Newsflash: the “profile system” didn’t work. Ever notice that nothing government proposes does what it’s supposed to, paving the way for it to control us ever more stringently? Checkpoints followed this failure of the government’s discrimination in 1973 as the political chokehold on aviation tightened.
The FAA’s bureaucrats continued to pile on regulations with each passing year. By 2001, virtually no aspect of aviation or its security was free of the agency’s absurd and heavy hand. Regulations governed when passengers must sit and when they could move about the cabin; how many hours pilots could fly; what routes and destinations airlines served; and exactly how screeners were to wand passengers at checkpoints, what items they could and could not confiscate from customers, and even what questions patrons must answer (“Did you pack your bags yourself?”).
On that fateful morning in September, “private” screeners ushered Islamic terrorists through their checkpoints and onto planes (providing we accept the government’s explanation of 9/11). But the FAA minutely mandated every move those screeners made. To all intents and purposes, “private” screeners were as much public employees as the TSA’s gropers are, even if a company rather than Uncle Sam signed their paychecks. Blaming them instead of the FAA for 9/11 is like blaming the secretary for the boss’s letter.

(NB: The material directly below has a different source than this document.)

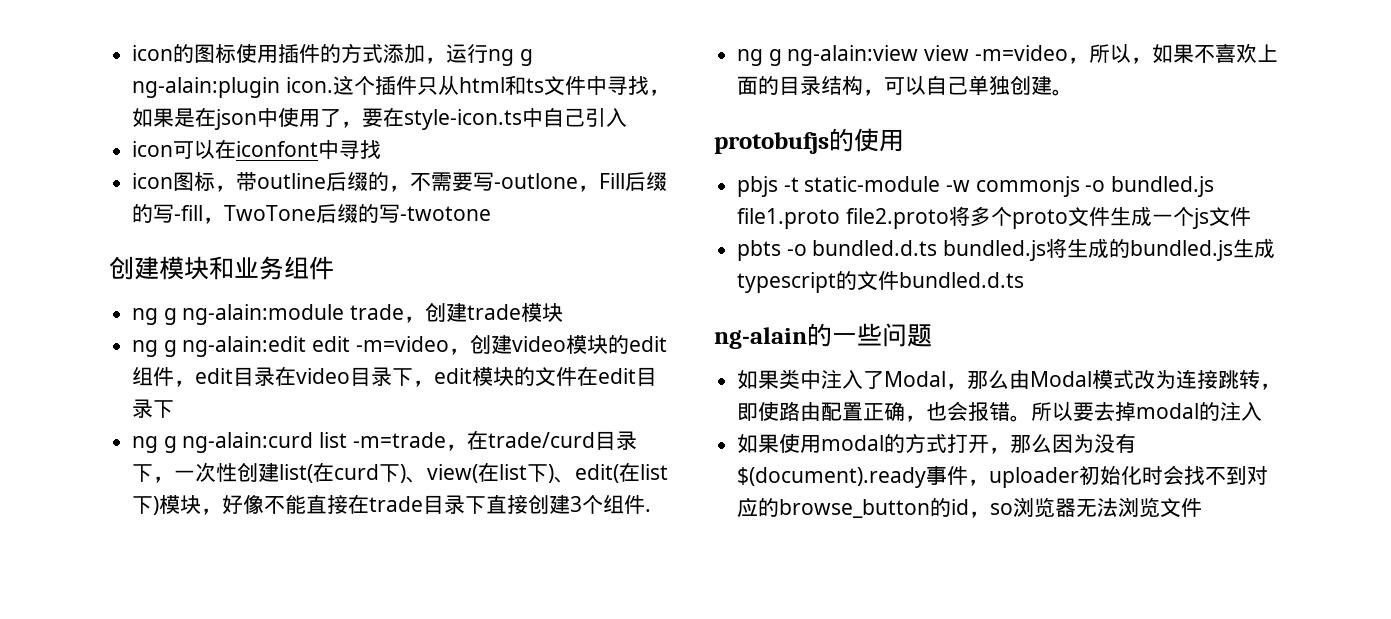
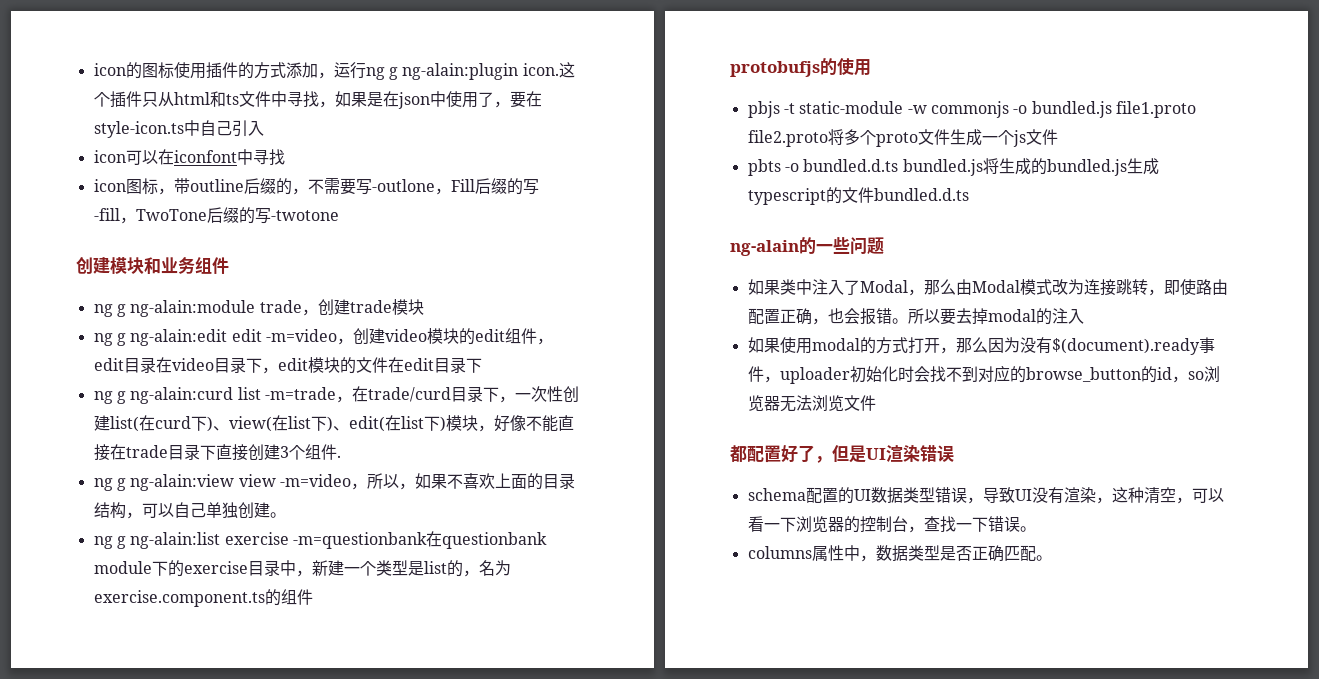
+ ng g ng-alain:list exercise -m=questionbank在questionbank module下的exercise目录中，新建一个类型是list的，名为exercise.component.ts的组件
+ 都配置好了，但是UI渲染错误
+ schema配置的UI数据类型错误，导致UI没有渲染，这种清空，可以看一下浏览器的控制台，查找一下错误。
+ columns属性中，数据类型是否正确匹配。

But don’t take my word for it. The FAA itself admitted its culpability, albeit unwittingly. Its “Strategic Plan” of 2001 bragged, “The Federal Aviation Administration (FAA) consists of nearly 50,000 people dedicated to improving the safety, security, and efficiency of aviation and commercial space transportation in a way that protects the environment and national security.”
There’s also testimony from Bogdan Dzakovic, an expert in protecting aviation. Bogdan holds an MS in “Security Administration” from Northeastern University; he joined the FAA in 1987 and eventually became leader of a “Red Team” – “an adversary team designed to challenge friendly forces and give them an opportunity to find out how a potential enemy operates,” as he explains. He quickly understood the menace of decades of the federal stranglehold on aviation’s security: “As early as 1998 I became sufficiently concerned about the probability of a 9-11 style attack that after exhausting all efforts to improve security by working through my established chain of command, and getting nowhere, I sent a report directly to the Administrator of FAA attempting to convince her of the dangerous culture of mismanagement within the Security Division of FAA and that this country… ‘…faces a potential tidal wave of terrorist attacks…’. The Administrator didn’t even have the courtesy to respond to my letter but I also sent a copy to the Secretary of Transportation. The Secretary copied me on a letter he sent back to the Administrator stating that she ought to look into my allegations, but there was no follow-up and she continued operating with her head stuck in the sand.”
You might think, then, that 9/11 would have sounded the alarm, that Congress would have abolished the FAA and ceded all things aeronautical to the airlines. Instead, it awarded the incompetent failures who guaranteed 9/11’s success with their very own bureaucracy.
Albert Einstein said “insanity” is “doing the same thing over and over again and expecting different results.” Allowing government, whose criminality and ineptitude murdered 3000 people one dark day, to “protect” American aviation is about as insane as it gets.